Un bulldog gris en Nueva York.
Estados Unidos cambia las normas: los animales pueden viajar en el metro solo dentro de un contenedor o "una bolsa"
Esta particular norma ha dado lugar a una de las escenas más curiosas y entrañables del transporte público neoyorquino.
Más información: Ya ha entrado en vigor: la Ley de Bienestar Animal prohíbe dejar a tu perro suelto en los lugares de acceso público
La regulación del metro de Nueva York establece una condición clara: para viajar en metro, los animales deben ir completamente dentro de un contenedor o transportín y no pueden molestar al resto de pasajeros.
La intención inicial es sencilla: evitar que los animales ocupen el pasillo, ensucien el vagón o puedan asustar a otras personas. No se menciona un límite de tamaño, sino la forma en la que deben ser transportados.
Esto deja una pequeña puerta abierta a la interpretación que los neoyorquinos han aprovechado con mucho ingenio.
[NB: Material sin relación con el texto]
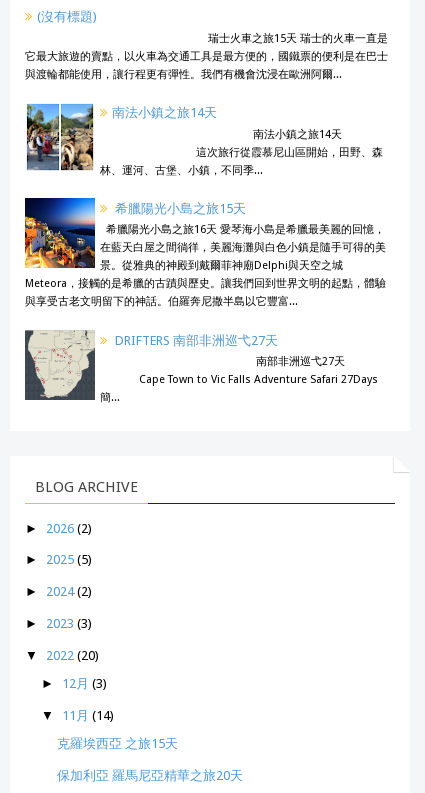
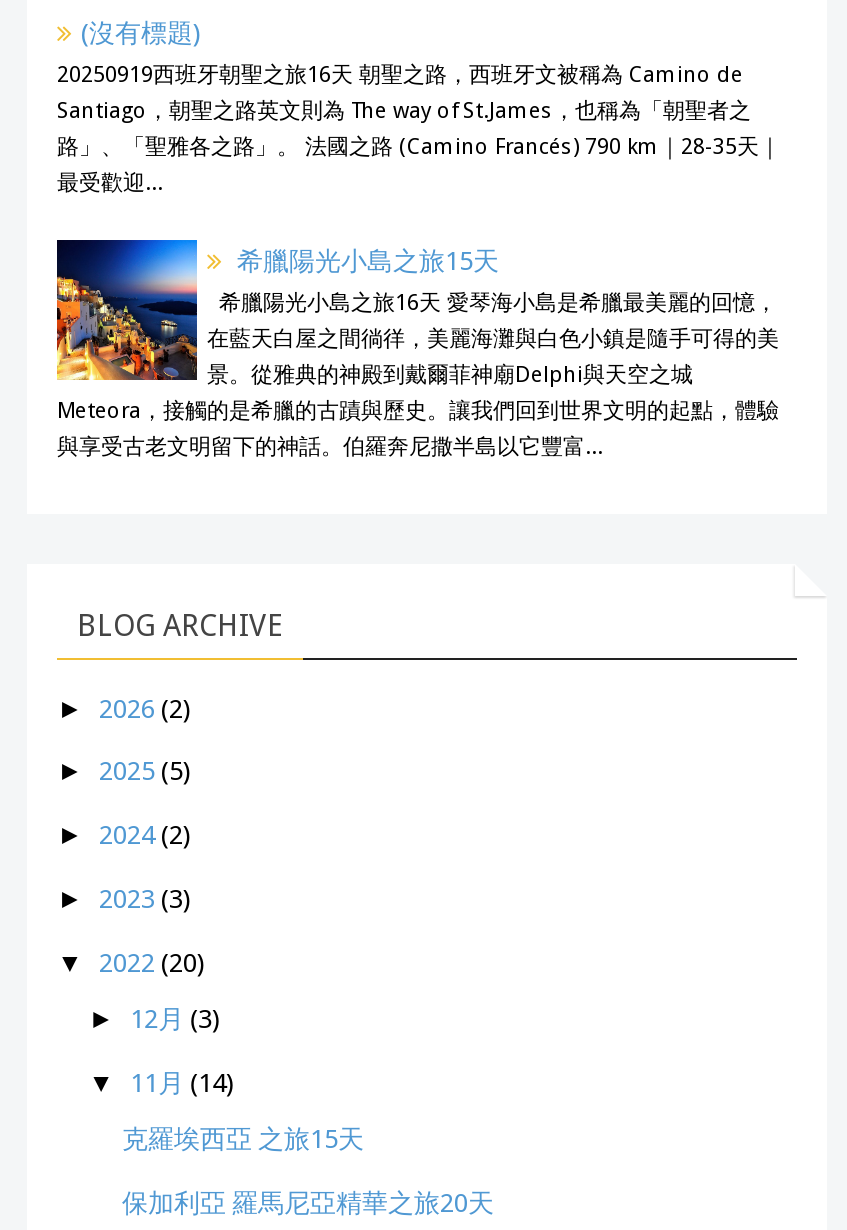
- 瑞士火車之旅15天 瑞士的火車一直是
- 它最大旅遊的賣點，以火車為交通工具是最方便的，國鐵票的便利是在巴士
- 與渡輪都能使用，讓行程更有彈性。我們有機會沈浸在歐洲阿爾...
- 南法小鎮之旅14天
- 南法小鎮之旅14天
- 這次旅行從霞慕尼山區開始，田野、森
- 林、運河、古堡、小鎮，不同季...
+ 20250919西班牙朝聖之旅16天 朝聖之路，西班牙文被稱為 Camino de
+ Santiago，朝聖之路英文則為 The way of St.James，也稱為「朝聖者之
+ 路」、「聖雅各之路」。 法國之路 (Camino Francés) 790 km｜28-35天｜
+ 最受歡迎...

- [image]
- DRIFTERS 南部非洲巡弋27天
- 南部非洲巡弋27天
- Cape Town to Vic Falls Adventure Safari 27Days
- 簡...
Si la regla dice "en una bolsa", la cuestión ya no es qué tamaño tiene el perro, sino qué tamaño puede tener la bolsa.
La creatividad de los neoyorquinos
A partir de esa letra pequeña ha surgido todo un fenómeno viral. En el metro de Nueva York es relativamente común ver a gente cargando con perros enormes en soluciones de lo más imaginativas.
Bolsas de IKEA o de supermercado, reforzadas para aguantar el peso. Mochilas de senderismo, adaptadas para que el perro asome la cabeza. Bolsos tote gigantes, que se convierten en improvisados "transportines blandos".
El resultado son imágenes que mezclan humor y ternura: un pastor alemán con medio cuerpo dentro de una bolsa azul colgando del hombro de su dueño, un husky metido en una mochila de montaña o un labrador sentado tranquilamente dentro de una bolsa de tela como si fuera lo más normal del mundo.
Para quienes usan el metro a diario, estas escenas se han convertido en parte del paisaje cotidiano; para el resto del mundo, en material perfecto para vídeos virales y memes.
Entre la ley y la picaresca
Aunque la norma está pensada para la seguridad y la comodidad de los pasajeros, su redacción deja espacio para la picaresca. Legalmente, el animal debería ir bien contenido en un transportín o bolsa adecuada, cerrada y segura.
En la práctica, muchas de estas "bolsas creativas" cumplen la regla solo de forma muy literal: el perro "está en una bolsa", sí, pero muchas veces con medio cuerpo fuera o con el peso mal repartido.
Este juego entre cumplir la norma al pie de la letra y estirarla hasta el límite es parte del encanto de la escena. Refleja muy bien el espíritu de la ciudad: rapidez, ingenio y un toque de humor para sobrevivir al día a día.
Un reflejo de la relación con las mascotas
Más allá de la anécdota, esta regla y la forma en que la gente la interpreta dicen mucho de la relación de los neoyorquinos con sus perros. Para muchos, son parte de la familia y no quieren dejarlos atrás, ni siquiera en los trayectos en metro.
Buscar bolsas, mochilas y trucos para poder llevarlos con ellos demuestra hasta qué punto las mascotas se han integrado en la vida urbana.
Al mismo tiempo, la norma intenta equilibrar derechos y convivencia: permite viajar con animales, pero obliga a hacerlo de forma controlada, respetando el espacio y la tranquilidad del resto de usuarios del transporte.